## Problem to solve
Extract the stretch of lines that starts at the line with "html: <span>对应英文长宽比:16 X" and ends at the last line of the data below. Give it exactly, without pictures.

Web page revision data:
◆ ◆ ◆ ◆
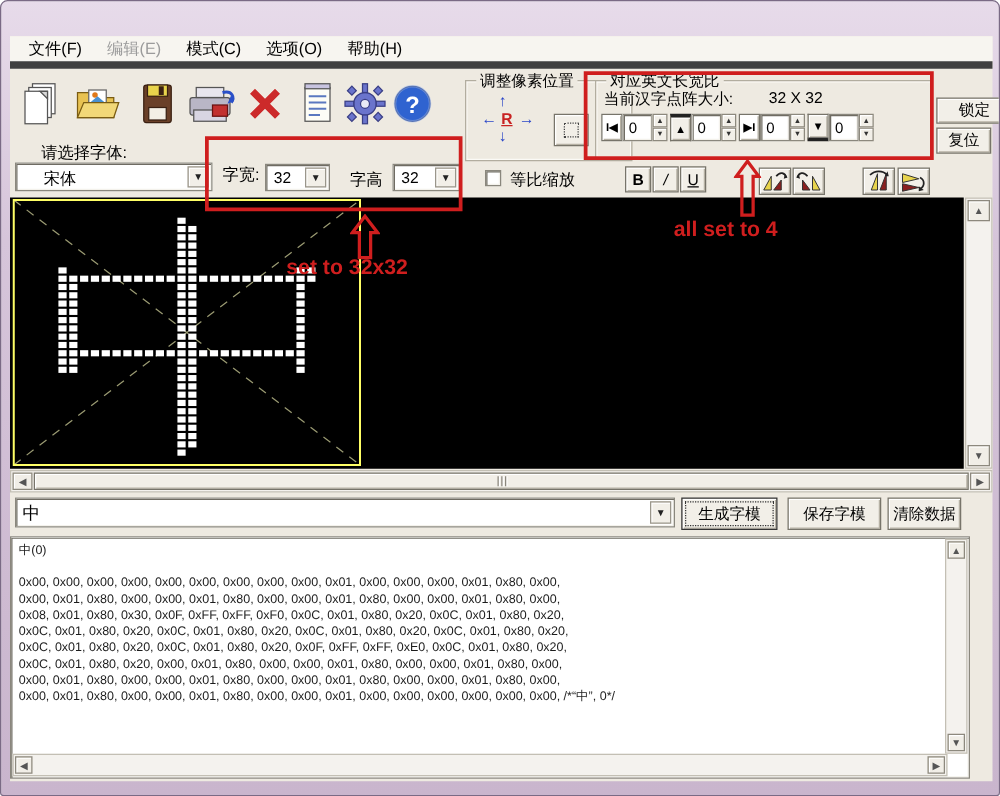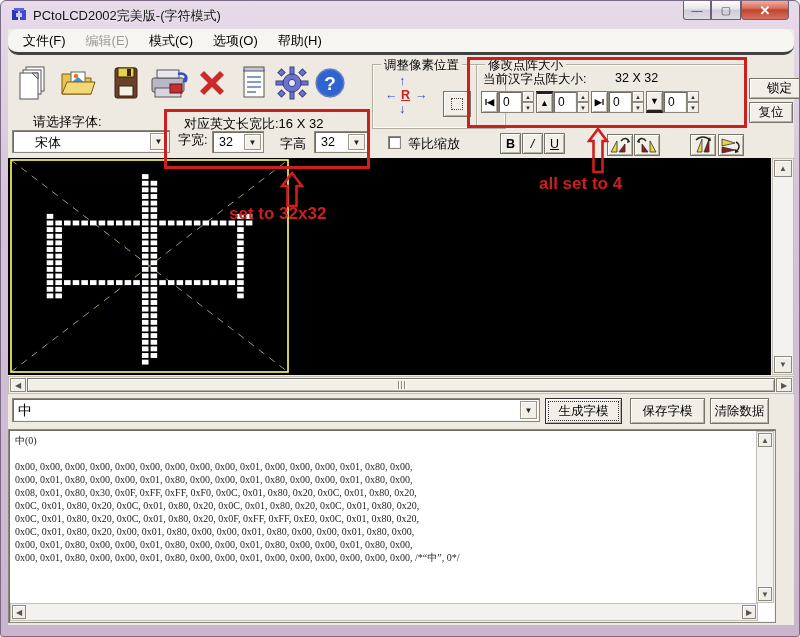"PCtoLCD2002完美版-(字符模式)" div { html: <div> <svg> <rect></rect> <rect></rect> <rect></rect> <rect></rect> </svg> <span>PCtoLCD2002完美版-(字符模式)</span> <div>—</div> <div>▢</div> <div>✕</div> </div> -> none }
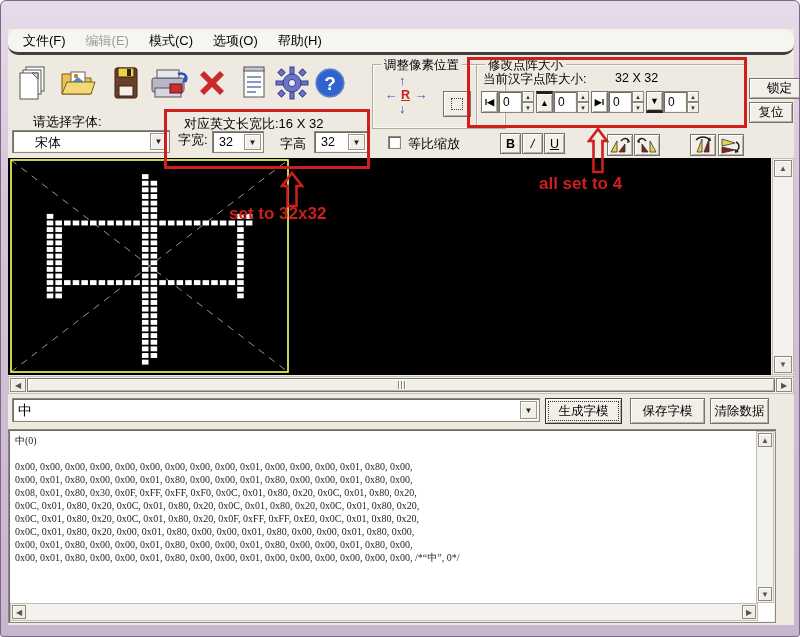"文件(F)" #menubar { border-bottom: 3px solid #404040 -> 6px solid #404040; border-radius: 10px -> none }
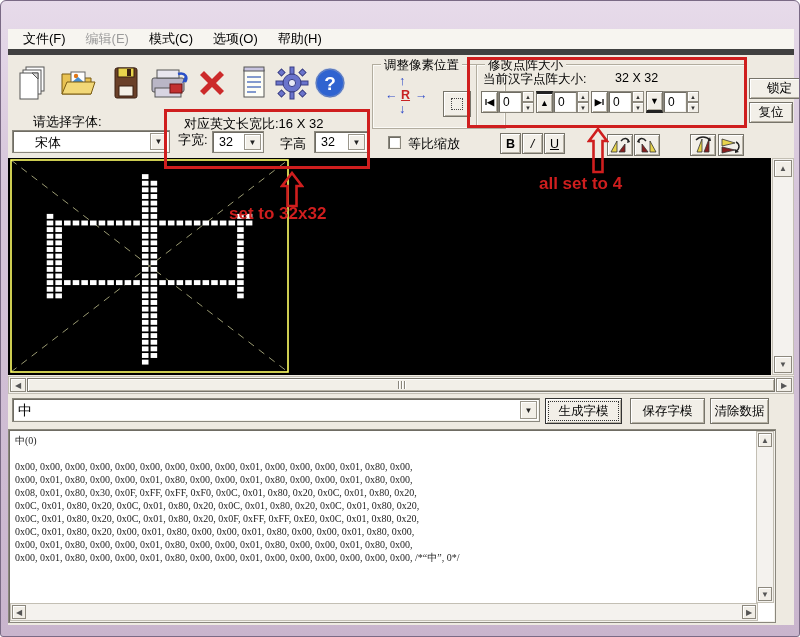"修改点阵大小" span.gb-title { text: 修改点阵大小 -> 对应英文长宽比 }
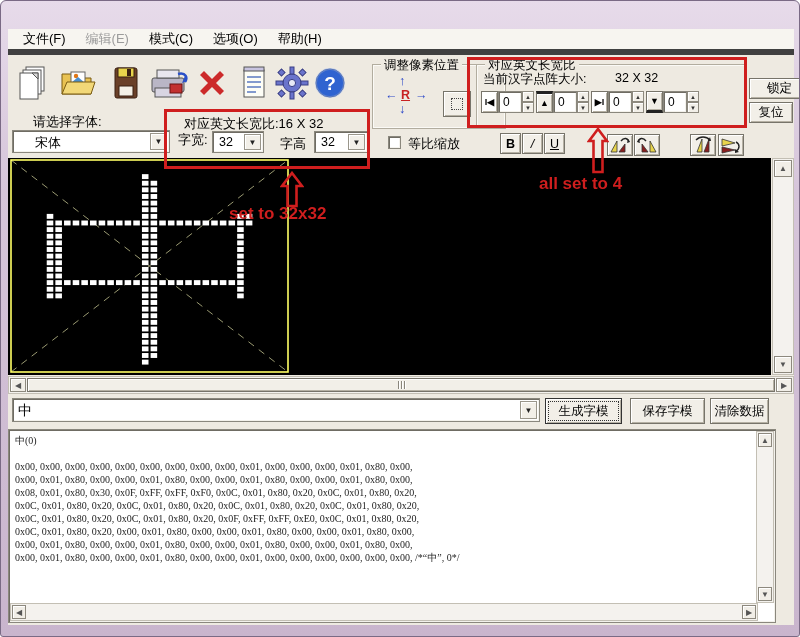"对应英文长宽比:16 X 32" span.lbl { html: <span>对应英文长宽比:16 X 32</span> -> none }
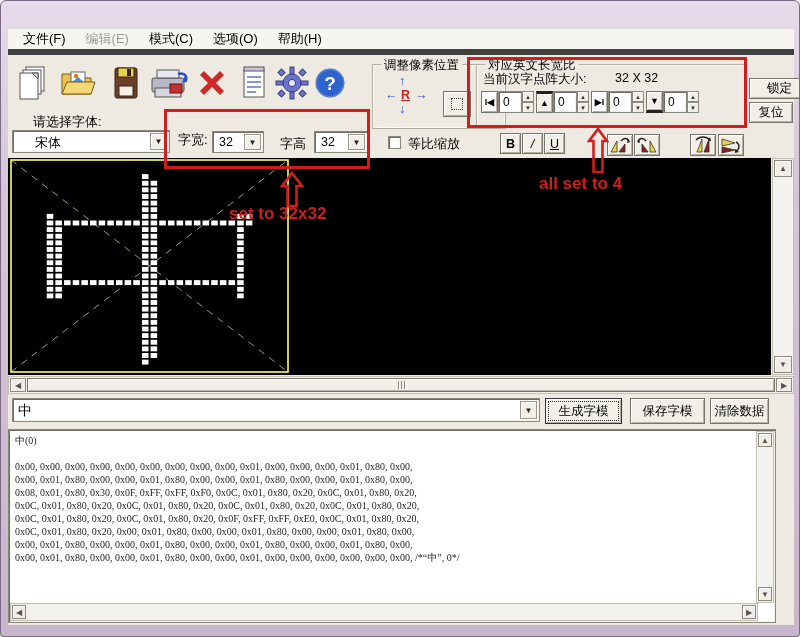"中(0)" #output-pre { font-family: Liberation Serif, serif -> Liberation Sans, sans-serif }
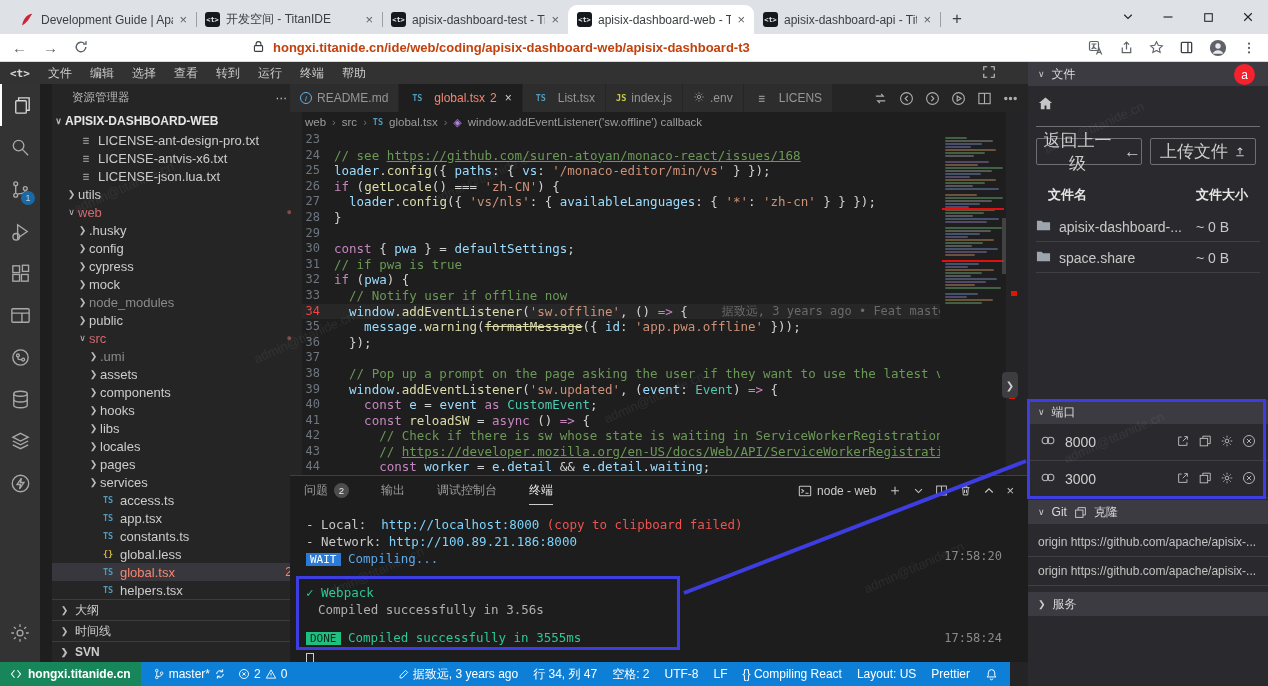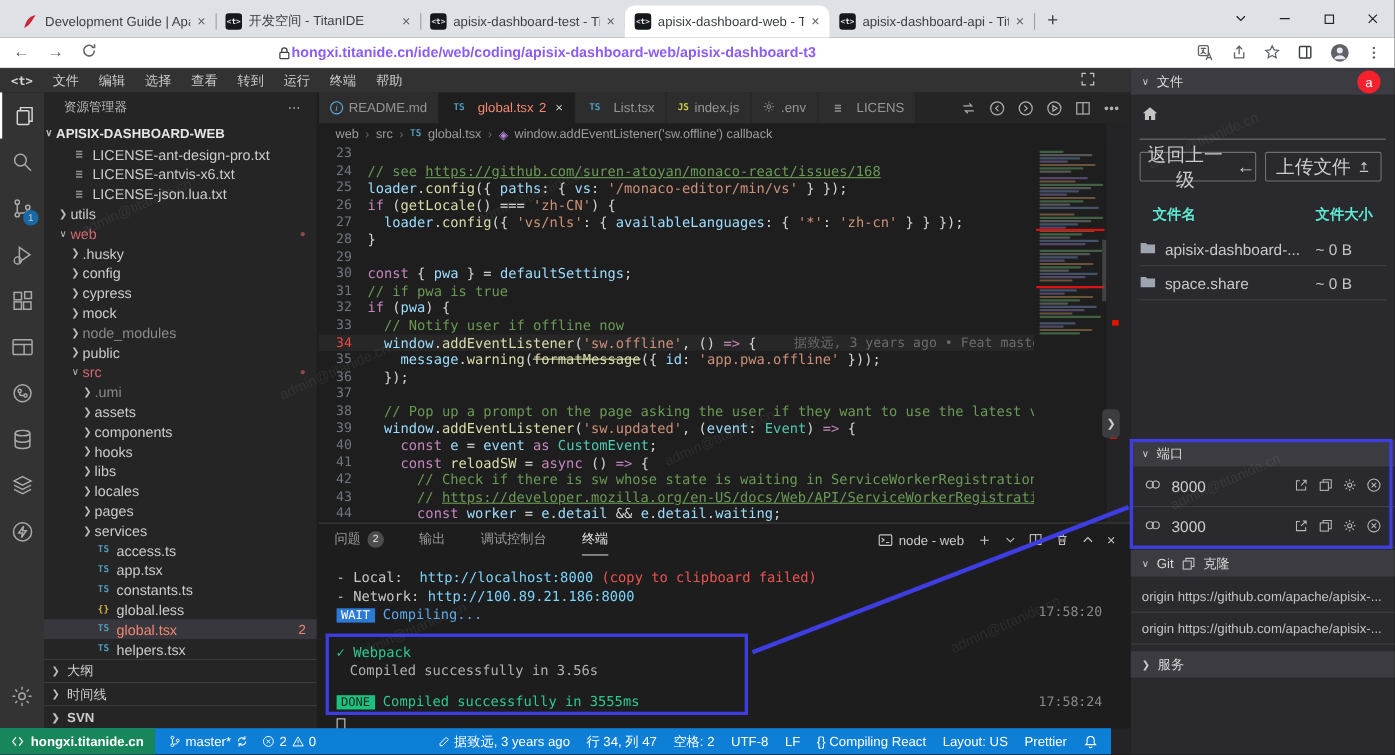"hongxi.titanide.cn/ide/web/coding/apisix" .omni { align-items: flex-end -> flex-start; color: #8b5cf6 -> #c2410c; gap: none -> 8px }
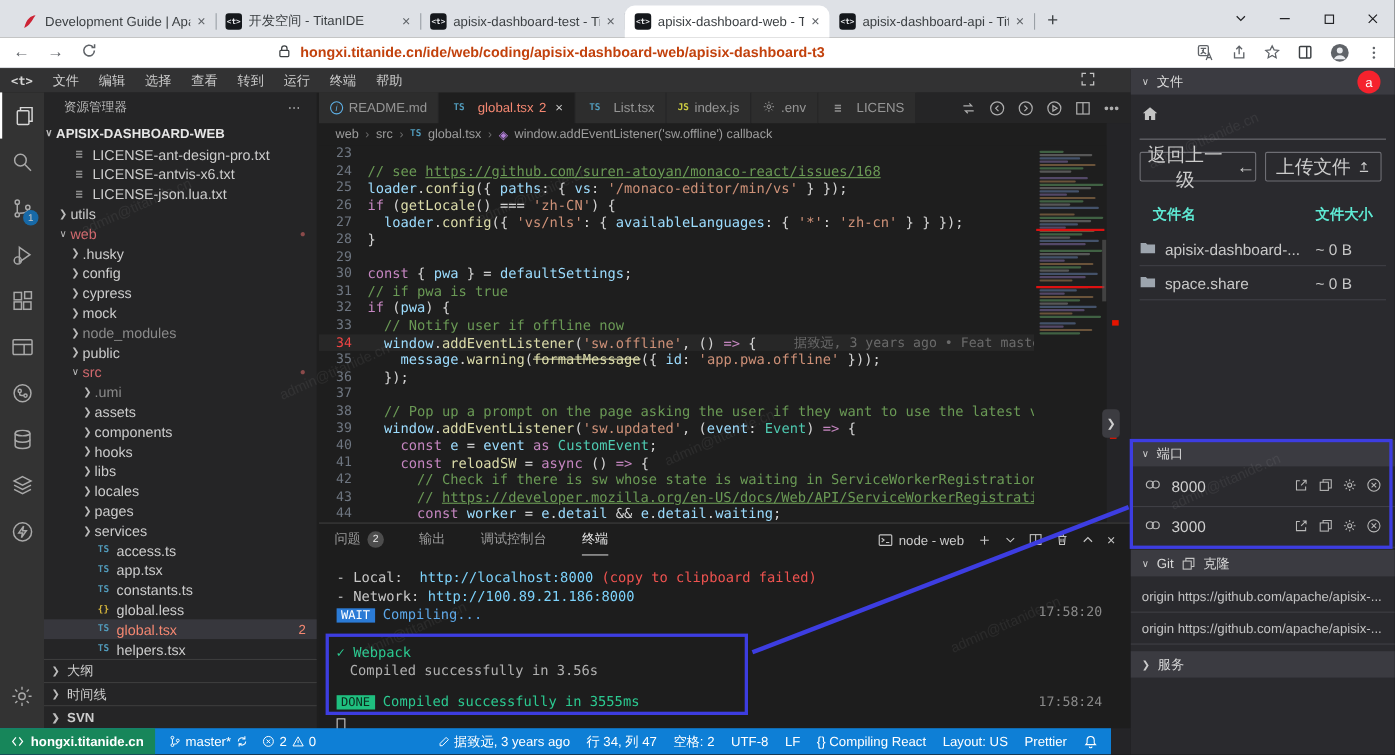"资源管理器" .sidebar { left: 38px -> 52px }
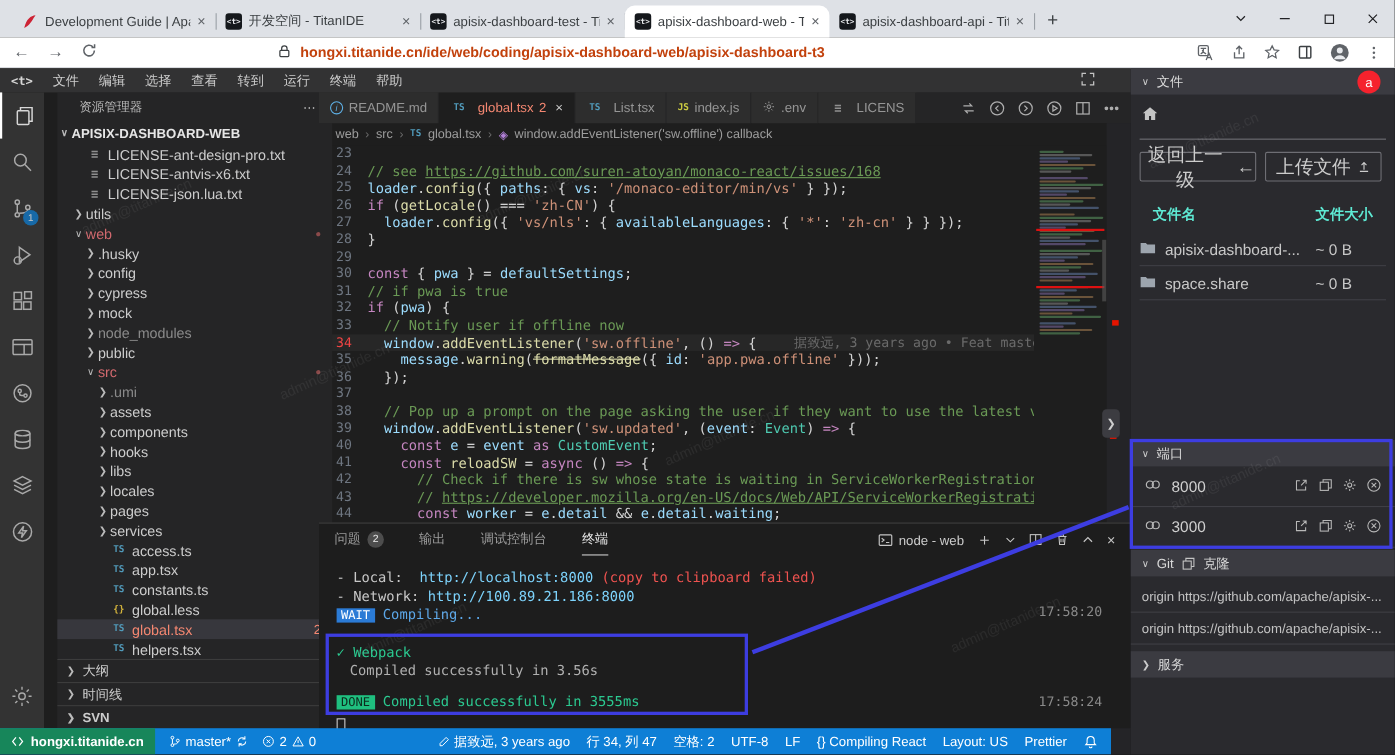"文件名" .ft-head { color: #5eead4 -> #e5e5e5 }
◆ ◆ ◆ ◆
## Exercise answer
"对应英文长宽比:16 X 32" span.lbl { html: <span>对应英文长宽比:16 X 32</span> -> none }
"中(0)" #output-pre { font-family: Liberation Serif, serif -> Liberation Sans, sans-serif }
"hongxi.titanide.cn/ide/web/coding/apisix" .omni { align-items: flex-end -> flex-start; color: #8b5cf6 -> #c2410c; gap: none -> 8px }
"资源管理器" .sidebar { left: 38px -> 52px }
"文件名" .ft-head { color: #5eead4 -> #e5e5e5 }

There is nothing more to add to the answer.